Distributivity is used to expand expressions like \((a + b)(c + d)\text{.}\) For the moment, regard \((a + b)\) as a single item. Then, by distributivity, \((a + b)(c + d) = (a + b)c + (a+b)d\text{.}\) Using distributivity again gives \((a + b)(c + d) = (a + b)c + (a+b)d = ac + bc + ad + bd\text{.}\) Rearranging the sum as \(ac + ad + bc + bd\) gives the FOIL rule for multiplying binomials. FOIL stands for First, Outer, Inner, Last, i.e., expand by multipling the First terms, then the Outer terms, then the Inner terms, then the Last terms.
Subsection 1.1.4 Identity elements
The number 0 is the identity element for addition, which means that \(a + 0 = 0 + a = a\) for any real number \(a\text{.}\) We call 0 the additive identity.
The number 1 is the identity element for multiplication, which means that \(a \cdot 1 = 1 \cdot a = a\) for any real number \(a\text{.}\) We call 1 the multiplicative identity.

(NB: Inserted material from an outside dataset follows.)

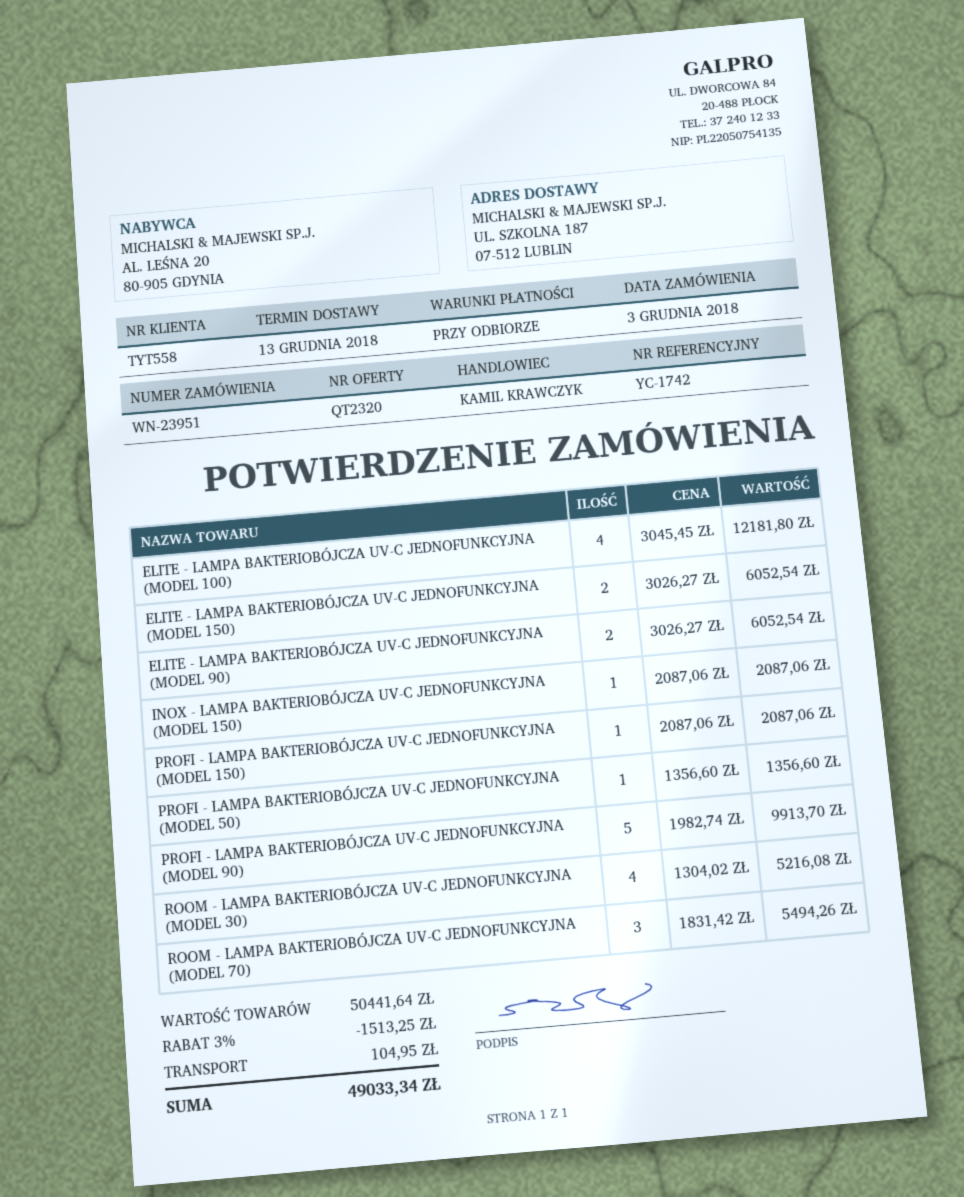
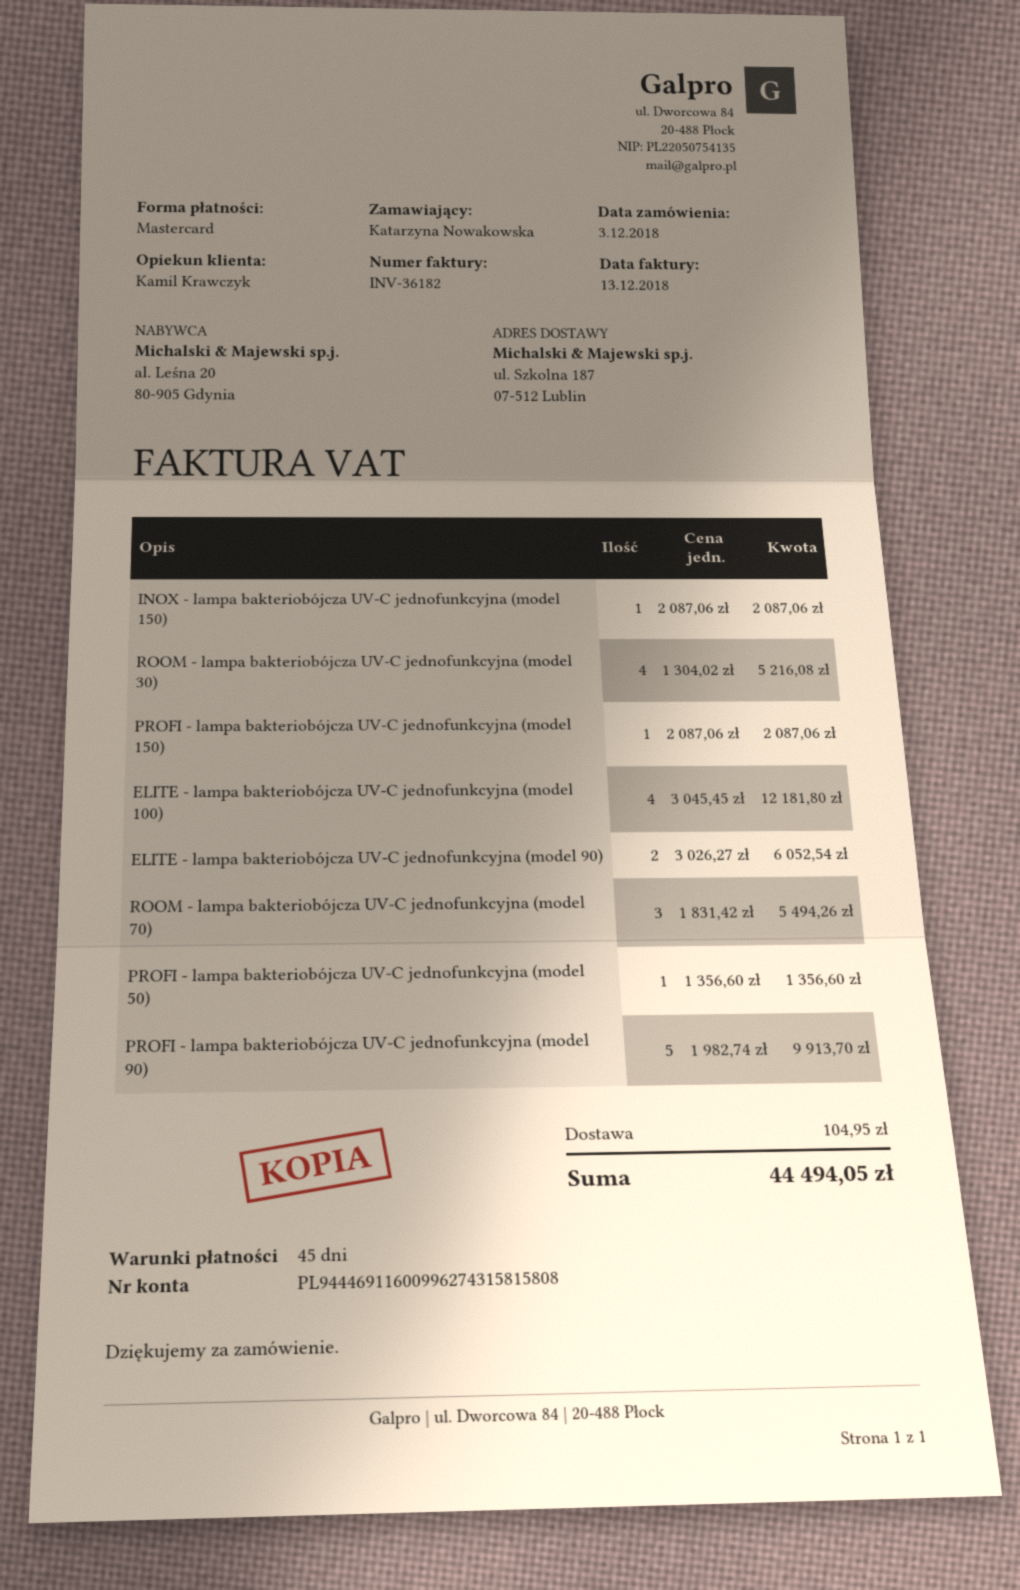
payment terms: on receipt -> 45 days
ELITE - LAMPA BAKTERIOBÓJCZA UV-C JEDNOFUNKCYJNA (MODEL 150): 2 x 3026.27 = 6052.54 -> none
discount: 3% = 1513.25 -> none
total: 49033.34 -> 44494.05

Subsection 1.1.5 Additive inverses and subtraction
For any real number \(a\text{,}\) the additive inverse of \(a\) is the real number \(b\) such that \(a + b = 0\text{.}\) The additive inverse of \(a\) is commonly written \(-a\text{,}\) and called negative \(a\).
Example 1.1.4. Working with Additive Inverses.
Remember that the number \(-a\) equals \((-1)\cdot a\text{.}\) This is important when factoring; for example
\begin{equation*}
\begin{aligned}
\pi^2-\pi&=\pi\cdot\pi-\pi \\
&=\pi\cdot\pi+(-1)\pi \\
&=(\pi-1)\cdot\pi
\end{aligned}
\end{equation*}
Using the rules we have accumulated so far, you could now verify that, for any real numbers \(a,b\text{:}\)
- \(a(-1) = -a\text{,}\)
- \((-a)b = -(ab)\text{,}\)
- \(a(-b) = -(ab)\text{,}\)
all of which are familiar rules.
The additive inverse of \(-a\) is \(a\) because \((-a) + a = a + (-a) = 0\text{.}\) In other words, \(-(-a) = a\text{.}\)
For example, \(4 + (-4) = 0\text{,}\) so \(-4\) is the additive inverse of 4, and 4 is the additive inverse of \(-4\text{.}\) Since \(0 + 0 = 0\text{,}\) the number 0 is its own additive inverse.
Subtraction can be defined in terms of adding the (additive) inverse. For any real numbers \(a\) and \(b\text{,}\) \(a - b\) is defined to mean \(a + (-b)\text{.}\) For example, \(7 - 3 = 7 + (-3) = 4\text{.}\)
For any real numbers \(a\) and \(b\text{,}\) the additive inverse of \(a-b\) is \(b-a\) because:
\begin{equation*}
\begin{aligned}
(a - b) + (b - a) &= a + (-b) + b + (-a) \\
&= (a + (-a)) + (b + (-b)) \\
&=0 + 0 = 0
\end{aligned}
\end{equation*}
Therefore, \(-(a - b) = (b-a)\text{.}\) This is often useful when simplifying expressions; for example, \((4-7)+(7-4)=(4-7)-(4-7)=0\text{.}\)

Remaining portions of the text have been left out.